'''

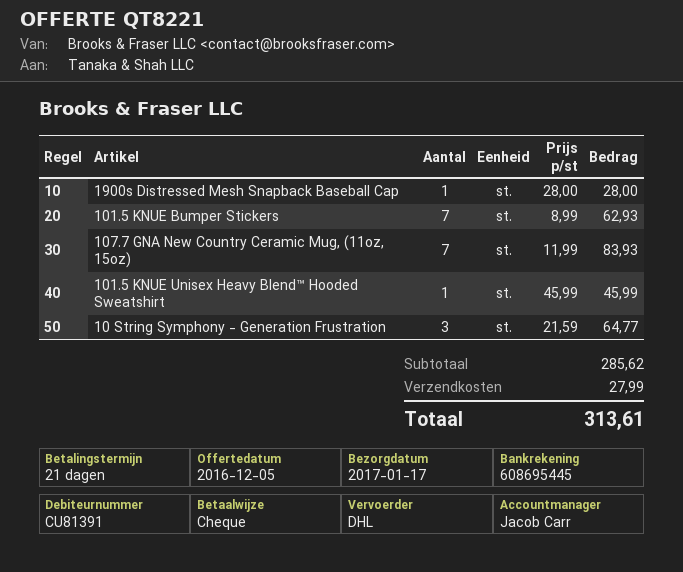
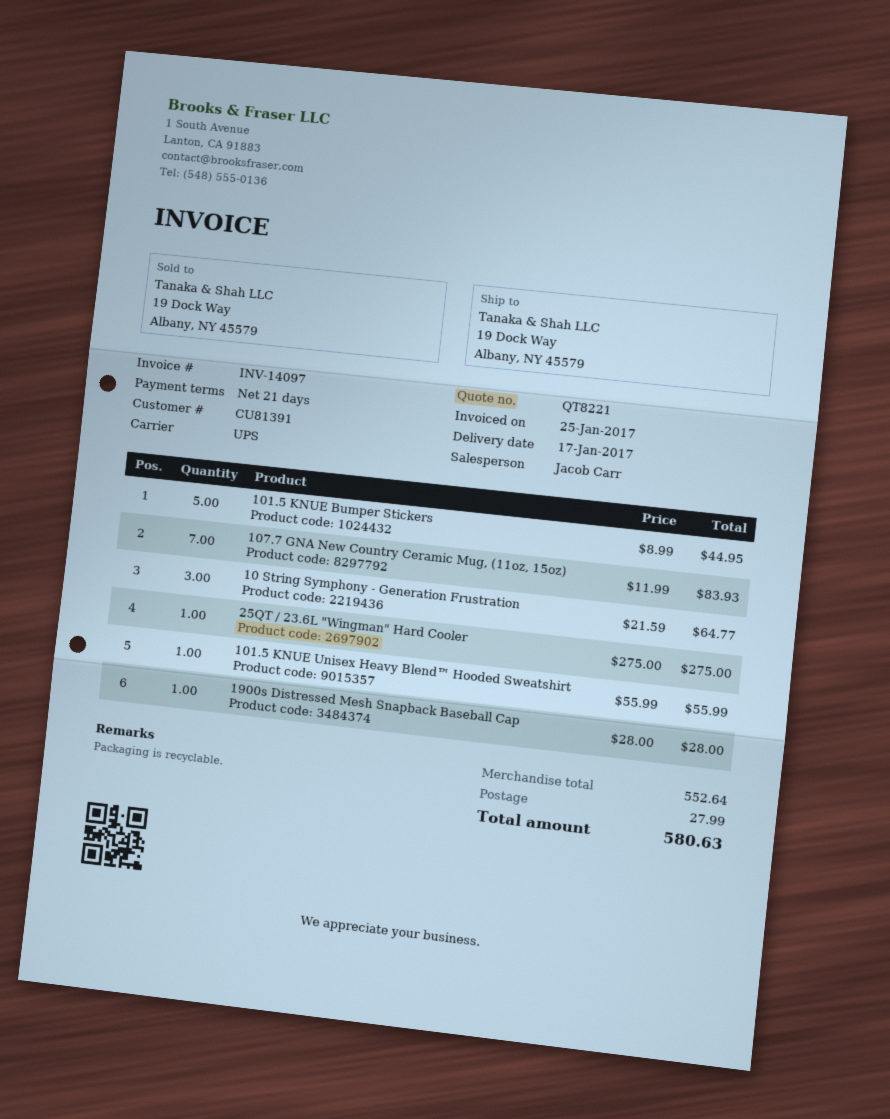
shipping method: DHL -> UPS
101.5 KNUE Bumper Stickers: 7 x 8.99 = 62.93 -> 5 x 8.99 = 44.95
101.5 KNUE Unisex Heavy Blend™ Hooded Sweatshirt: 1 x 45.99 = 45.99 -> 1 x 55.99 = 55.99
25QT / 23.6L "Wingman" Hard Cooler: none -> 1 x 275.00 = 275.00
subtotal: 285.62 -> 552.64
total: 313.61 -> 580.63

'''

_TASK DIRECTIONS:_ What you give back should match the entries above exactly, except that pictures are dropped.

_SOLVED PROBLEM:_
shipping method: DHL -> UPS
101.5 KNUE Bumper Stickers: 7 x 8.99 = 62.93 -> 5 x 8.99 = 44.95
101.5 KNUE Unisex Heavy Blend™ Hooded Sweatshirt: 1 x 45.99 = 45.99 -> 1 x 55.99 = 55.99
25QT / 23.6L "Wingman" Hard Cooler: none -> 1 x 275.00 = 275.00
subtotal: 285.62 -> 552.64
total: 313.61 -> 580.63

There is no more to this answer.